Figure 22. Staining reveals different cell types in this light micrograph of a wheat (Triticum) root cross section. Sclerenchyma cells of the exodermis and xylem cells stain red, and phloem cells stain blue. Other cell types stain black. The stele, or vascular tissue, is the area inside endodermis (indicated by a green ring). Root hairs are visible outside the epidermis. (credit: scale-bar data from Matt Russell)
Inside the root, the ground tissue forms two regions: the cortex and the pith (Figure 22). Compared to stems, roots have lots of cortex and little pith. Both regions include cells that store photosynthetic products. The cortex is between the epidermis and the vascular tissue, whereas the pith lies between the vascular tissue and the center of the root.
The vascular tissue in the root is arranged in the inner portion of the root, which is called the stele (Figure 23). A layer of cells known as the endodermis separates the stele from the ground tissue in the outer portion of the root. The endodermis is exclusive to roots, and serves as a checkpoint for materials entering the root’s vascular system. A waxy substance called suberin is present on the walls of the endodermal cells. This waxy region, known as the Casparian strip, forces water and solutes to cross the plasma membranes of endodermal cells instead of slipping between the cells. This ensures that only materials required by the root pass through the endodermis, while toxic substances and pathogens are generally excluded. The outermost cell layer of the root’s vascular tissue is the pericycle, an area that can give rise to lateral roots. In dicot roots, the xylem and phloem of the stele are arranged alternately in an X shape, whereas in monocot roots, the vascular tissue is arranged in a ring around the pith.
Figure 23. In (left) typical dicots, the vascular tissue forms an X shape in the center of the root. In (right) typical monocots, the phloem cells and the larger xylem cells form a characteristic ring around the central pith.
Figure 24. Many vegetables are modified roots.
Root structures may be modified for specific purposes. For example, some roots are bulbous and store starch. Aerial roots and prop roots are two forms of aboveground roots that provide additional support to anchor the plant. Tap roots, such as carrots, turnips, and beets, are examples of roots that are modified for food storage (Figure 24).
Epiphytic roots enable a plant to grow on another plant. For example, the epiphytic roots of orchids develop a spongy tissue to absorb moisture. The banyan tree (Ficus sp.) begins as an epiphyte, germinating in the branches of a host tree aerial roots develop from the branches and eventually reach the ground, providing additional support (Figure 25). In screwpine (Pandanus sp.), a palm-like tree that grows in sandy tropical soils, aboveground prop roots develop from the nodes to provide additional support.

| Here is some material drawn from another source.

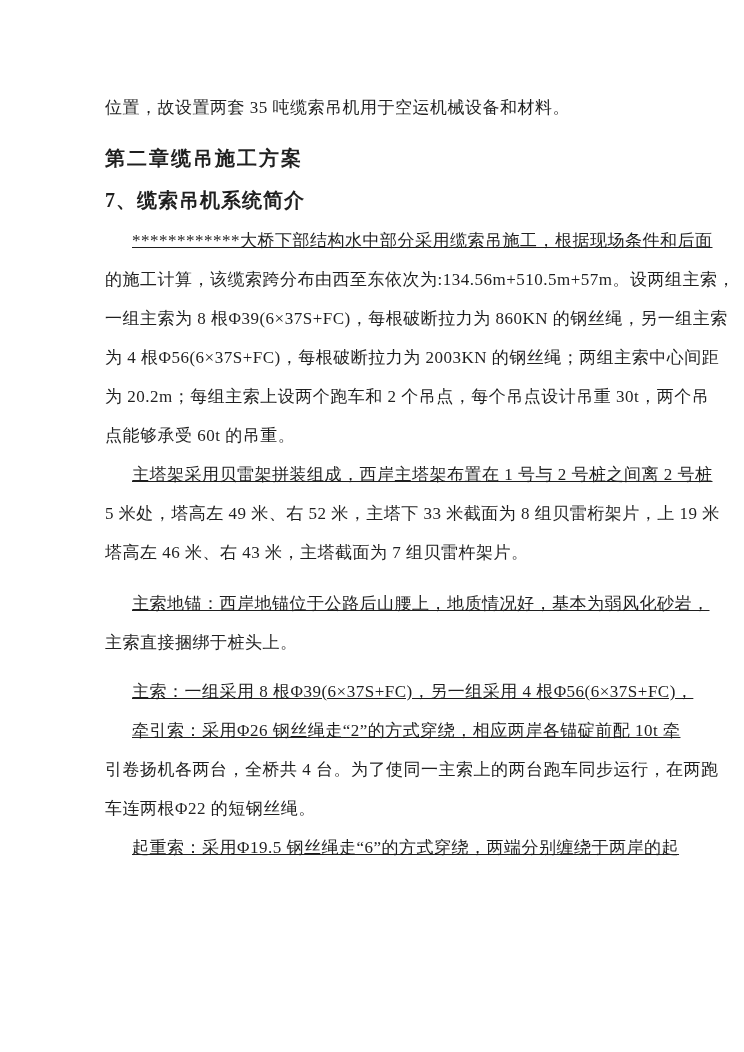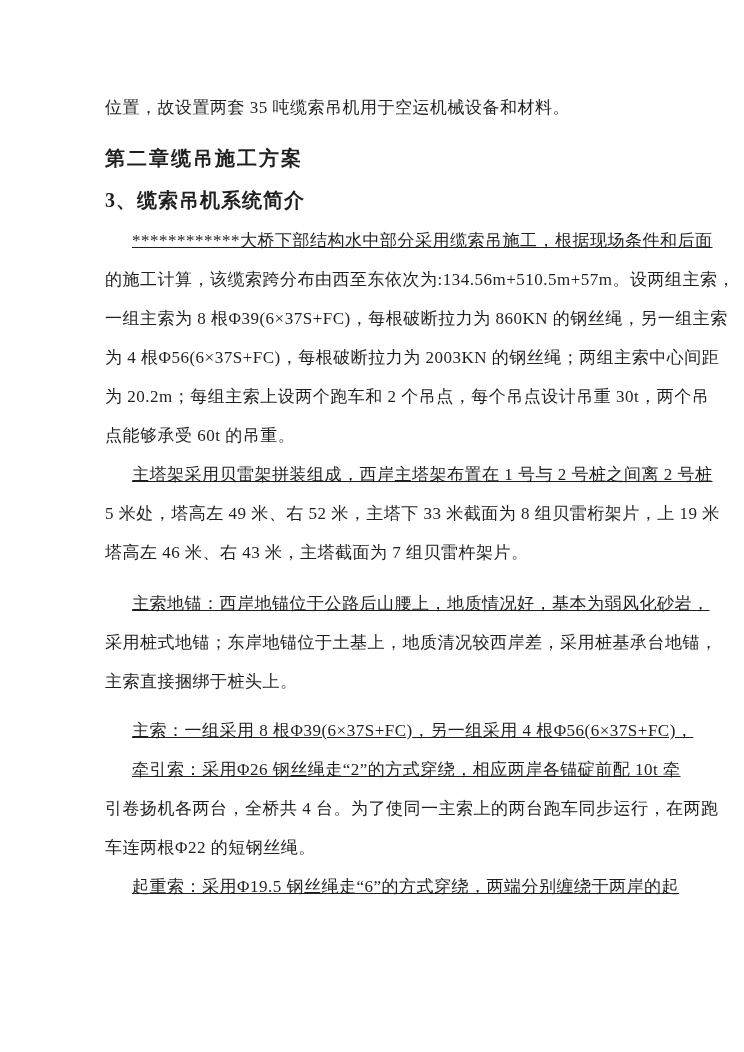"3、缆索吊机系统简介" h2.section { text: 3 -> 7 }
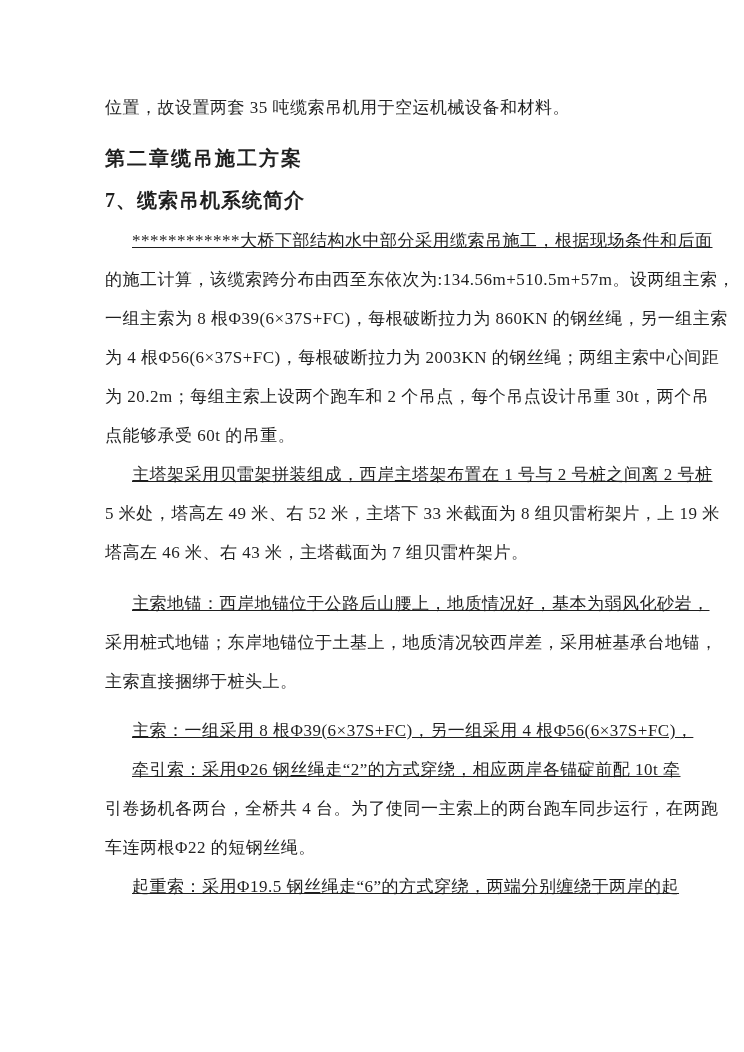"采用桩式地锚；东岸地锚位于土基上，地质清况较西岸差，采用桩基承台地锚，" div.line { html: <div>采用桩式地锚；东岸地锚位于土基上，地质清况较西岸差，采用桩基承台地锚，</div> -> none }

Figure 25. The (a) banyan tree, also known as the strangler fig, begins life as an epiphyte in a host tree. Aerial roots extend to the ground and support the growing plant, which eventually strangles the host tree. The (b) screwpine develops aboveground roots that help support the plant in sandy soils. (credit a: modification of work by “psyberartist”/Flickr credit b: modification of work by David Eikhoff)
Compare a tap root system with a fibrous root system. For each type, name a plant that provides a food in the human diet. Which type of root system is found in monocots? Which type of root system is found in dicots?
What might happen to a root if the pericycle disappeared?